A NEW study on behalf of the Festival of Media Asia that will be held at W Singapore- Sentosa Cove from March 3-5, showed that an overwhelming number of Asian marketers believe that mobile will play a major part next year.
Ninety percent of respondents rated mobile as ‘very important’ or ‘quite important’ to their 2013 plans.
The survey also found that although brands in Asia Pacific realize the power and potential of mobile, they are still struggling to develop recognized mobile strategies, putting the future effectiveness of their marketing programs at risk.
From the marketer’s perspective, aside from mobile phones, tablets and to a large extent laptops, are also classified as a mobile devices.
The study was conducted by marketing intelligence company Warc in partnership with the Mobile Marketing Association.

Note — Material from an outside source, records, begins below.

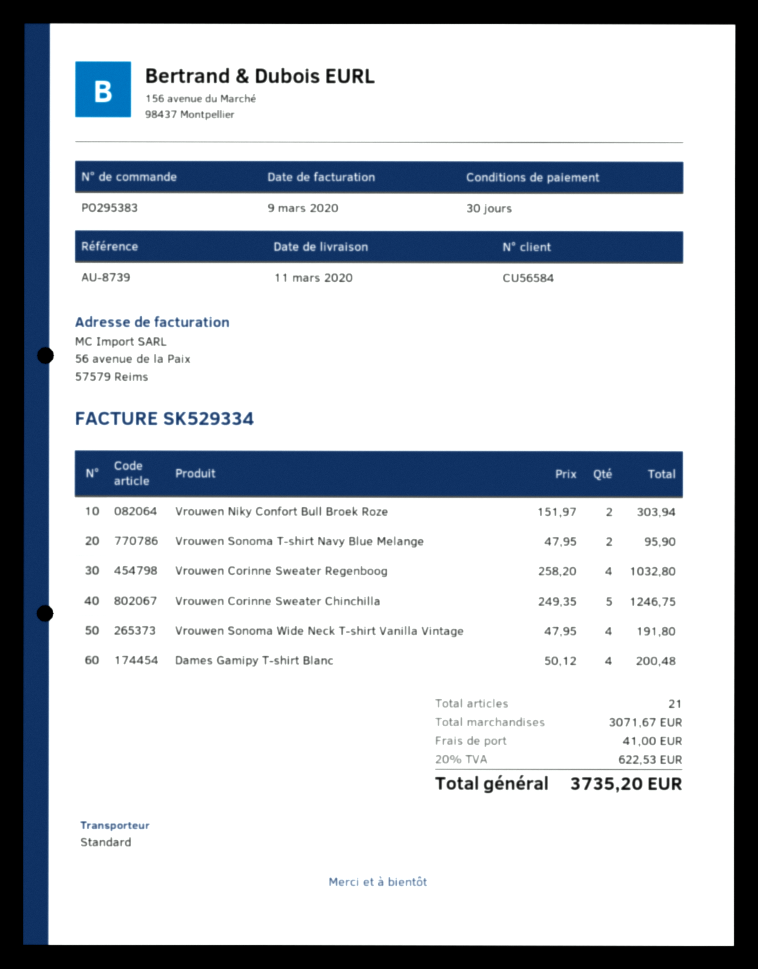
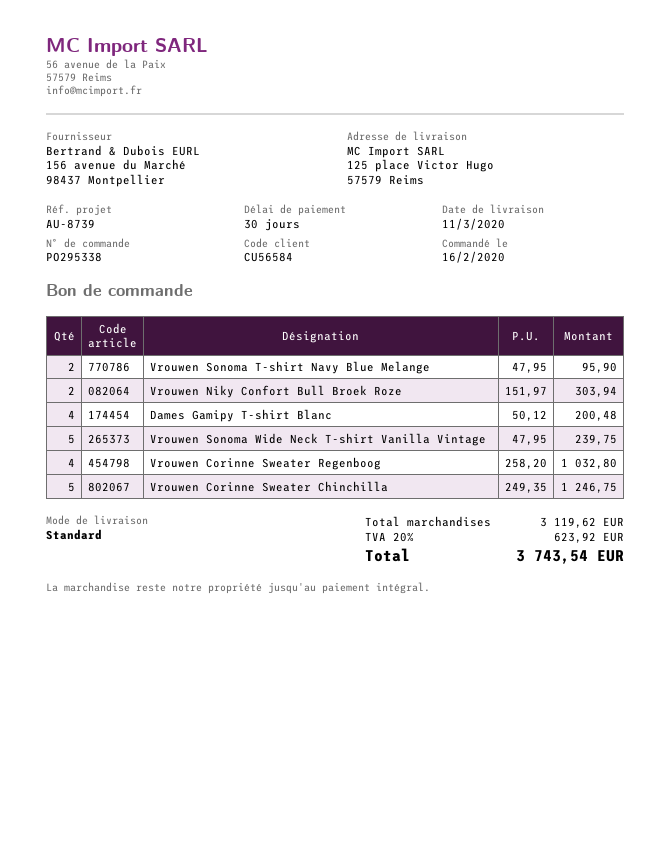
order number: PO295383 -> PO295338
Vrouwen Sonoma Wide Neck T-shirt Vanilla Vintage: 4 x 47.95 = 191.80 -> 5 x 47.95 = 239.75
subtotal: 3071.67 -> 3119.62
shipping: 41.00 -> none
tax: 20% = 622.53 -> 20% = 623.92
total: 3735.20 -> 3743.54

Marketers still struggling with mobileDigital News Asia (DNA) posed some questions to Rohit Dadwal (pic), managing director of the Mobile Marketing Association Asia Pacific. Below is an edited version of his responses.
DNA: It is puzzling when you say that brands/ agencies have to take risks with mobile. Everything going mobile is not even a trend today, it is already here. Why then do agencies/ brands have to be brave? Is it because the ROI (return on investment) from this can be clearly measured and people are afraid of failure?
Rohit: Mobile marketing is a whole different ball game from traditional marketing channels. Brands and agencies both need to prepare for a deeper level of engagement with consumers when using the mobile channel.
In order to successfully drive a mobile campaign, they need to ensure a call to action, sufficient back-end support as well as have a greater understanding of the platform itself.
This is what makes mobile a challenge to brands.
DNA: The lack of skills in mobile marketing is not unusual considering there is still a lack of skills in online marketing and that is a 13-year old industry in Asia already. I assume this lack of skills in mobile marketing can only be overcome by doing, failing and learning from experience?
Rohit: Learning the skills to successfully run mobile-centric campaigns is not simply a case of trial and error. Proper training should also be ensured.
However, training and education programs need to evolve in order to include not only marketing specific courses but also provide students with the technical knowledge and understanding required to run mobile campaigns.
This has already begun to some extent and many universities offer courses in multimedia and technology. The MMA (Mobile Marketing Association) also runs a certification program for mobile marketers.
DNA: Is it not true then that, having the smallest form factor among all the digital computing mediums (tablets and the various permutations of the laptop), makes mobile phones the least effective for marketing messages in the 41% of cases where your research showed that consumers use their mobiles in conjunction with other digital media?
Rohit: Marketing effectiveness depends not only on screen size but also other factors such as degree of usage, ease of use, immediacy, and connectivity that differ across devices.
Mobile phones are the most immediate and direct medium as most people carry them around in their pockets the entire day. Mobile phones, especially smartphones also have other capabilities such as voice and SMS which other devices generally do not offer, which make them a preferred and more exciting channel for marketers.